Not specifically. It was a real hodge-podge of things that came together. There's not a person that this is based on in particular, although obviously the situation has precedent and is one of which families are notified every day. It was just combination of things, really: personal things in my life and family, some invented things, some things taken from headlines and current events and research.
There's a very personal nature to the story, but it does have a political nature as well. How do you go balancing out each end of the spectrum as a first-time writer director and find a balance you were happy with?
My personal goal throughout was --and every filmmaker you talk to will say this -- to be as truthful as possible. In writing it, I went through about 20 drafts. I shared each one with my wife, who's also a producer, and really, through the writing process, the biggest thing that changed was writing my beliefs into it too much and making people say things addressing the war in a very sort of direct and overt way. And the revision process was just kind of stripping that away slowly until it just became, 'What would these people say," not, "What did I want them to say?" And how would they act, not, "How can I make them act to make a point?" I think in the end, what we have is something that feels very character driven -- family driven -- and there are a lot of implications to it, but it's not a film that's over and you say, "Oh, I understand. The war is bad." I tried to let it be as complicated and troubling as possible -- whatever your point of view is.
John Cusack's performance has generated some advance word despite hardly anybody having seen the film. The clips I've seen indicate that it is indeed a departure for him, and he is impressive playing this character he hasn't remotely played before. What was the process you two developed to find this character, especially considering the personal and political ramifications of the story itself -- especially with his previous roles in mind?
We didn't actually talk too much about previous roles. I've always admired his work; personally I felt films like Being John Malkovich and High Fidelity are great comedic performances, but they work because there's pathos to them. I always thought he had the chops for something like this.
But as far as figuring out the performance, I consider it an ensemble piece. It works because of his chemistry with the girls [Gracie Bednarczyk and Shélan O'Keefe]; they're technically in every scene together. It was really a matter of once he signed on, and we kind of had a shared understanding of the part, it was finding chemistry between the girls and making them as comfortable as possible. It doesn't work unless the girls work, too; you have to believe those are his daughters. Everyone had to be doing their best work to make this film hold together. And the girls are both first-time actors; they'd never been in a film before. That was one of the greatest, most fun parts of the whole thing -- just to see them flourish and to see respond to them. Kids are the purest actors.

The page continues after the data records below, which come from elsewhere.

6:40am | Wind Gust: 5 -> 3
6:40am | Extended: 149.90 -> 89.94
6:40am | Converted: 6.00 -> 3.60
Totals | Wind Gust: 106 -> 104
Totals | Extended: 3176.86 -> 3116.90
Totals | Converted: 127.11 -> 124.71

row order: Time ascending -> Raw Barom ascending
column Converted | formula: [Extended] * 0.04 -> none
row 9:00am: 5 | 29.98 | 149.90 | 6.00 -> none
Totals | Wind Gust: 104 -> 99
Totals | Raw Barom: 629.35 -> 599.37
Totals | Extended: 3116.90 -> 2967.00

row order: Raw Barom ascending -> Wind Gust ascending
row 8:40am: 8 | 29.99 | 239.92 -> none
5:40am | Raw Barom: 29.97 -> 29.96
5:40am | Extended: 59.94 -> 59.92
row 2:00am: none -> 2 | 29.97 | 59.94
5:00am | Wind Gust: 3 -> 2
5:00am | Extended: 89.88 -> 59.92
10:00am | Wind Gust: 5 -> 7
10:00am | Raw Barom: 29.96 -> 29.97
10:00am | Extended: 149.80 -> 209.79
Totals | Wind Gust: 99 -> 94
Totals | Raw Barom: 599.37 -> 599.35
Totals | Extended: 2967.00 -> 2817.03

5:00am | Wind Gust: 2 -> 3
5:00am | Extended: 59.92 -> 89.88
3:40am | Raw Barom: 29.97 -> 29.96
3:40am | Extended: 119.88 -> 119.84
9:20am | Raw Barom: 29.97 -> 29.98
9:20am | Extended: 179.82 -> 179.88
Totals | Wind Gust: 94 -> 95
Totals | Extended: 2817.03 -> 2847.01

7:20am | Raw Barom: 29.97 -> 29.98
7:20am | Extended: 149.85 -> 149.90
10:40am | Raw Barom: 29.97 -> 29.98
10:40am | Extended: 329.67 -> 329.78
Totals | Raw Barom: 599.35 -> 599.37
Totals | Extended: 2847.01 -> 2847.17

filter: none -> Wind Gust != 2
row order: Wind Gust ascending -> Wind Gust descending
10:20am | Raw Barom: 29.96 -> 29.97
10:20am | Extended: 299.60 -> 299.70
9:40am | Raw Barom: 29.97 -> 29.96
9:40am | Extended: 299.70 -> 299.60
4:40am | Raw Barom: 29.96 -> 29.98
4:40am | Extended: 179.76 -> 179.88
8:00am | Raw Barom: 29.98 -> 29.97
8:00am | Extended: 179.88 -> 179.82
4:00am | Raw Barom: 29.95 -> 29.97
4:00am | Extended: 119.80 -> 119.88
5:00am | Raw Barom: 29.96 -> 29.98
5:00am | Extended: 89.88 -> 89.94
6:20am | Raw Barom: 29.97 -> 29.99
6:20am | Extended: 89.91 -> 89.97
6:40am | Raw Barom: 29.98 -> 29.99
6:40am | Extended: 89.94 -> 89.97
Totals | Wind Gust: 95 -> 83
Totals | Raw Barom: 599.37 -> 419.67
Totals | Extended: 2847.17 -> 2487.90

It's interesting you say that about the girls, because one of the most powerful excerpts I've seen features the military personnel delivering news of his Grace's death to Stanley. Totally modest and still, yet everything on Cusack's face is moving.
I always had in my mind that I knew I wanted to play that scene with a much restraint as possible. That was always in the back of my mind: let's not turn on the waterworks every five minutes. If it felt like you had a teary close-up and people breaking down every 10 minutes -- which is totally valid for this type of situation -- it would put too much of a strain on the audience. I knew I wanted to keep it under control. And when playing a role like this, you have to be open to whatever you're feeling in the moment, and I gave John a lot of room to try it a couple of different ways. That scene took all day; we could have made a hundred variations on that scene. We could have had him exploding -- John wanted to try a couple of different reactions, like vomiting, getting upset and pushing the man out of the house. But in the end, the original idea was working the best. He's stunned, and we keep that reaction sort of minimal because it raises the stakes throughout the movie. You're going to be wanting that release; you're going to want to see him break down. I guess this is always the case, but a lot was found in the editing room. John gave us a range of choices we could shape into what made it into the movie.
You've been to Sundance as a screenwriter, but this is your first trip as a director. How much does that ramp up the pressure for you personally, and what's your sense of how to prepare?
I go through a range of things. I'm scared to death sometimes, but you know, at this point, I really think I'm confident in the film, and since I have been there before, I know the audiences. They just want to see good movies. They want to be moved and they want to laugh, and I think that our film is a rewarding experience and I'm excited to share it. I feel confident that it's going to go over well.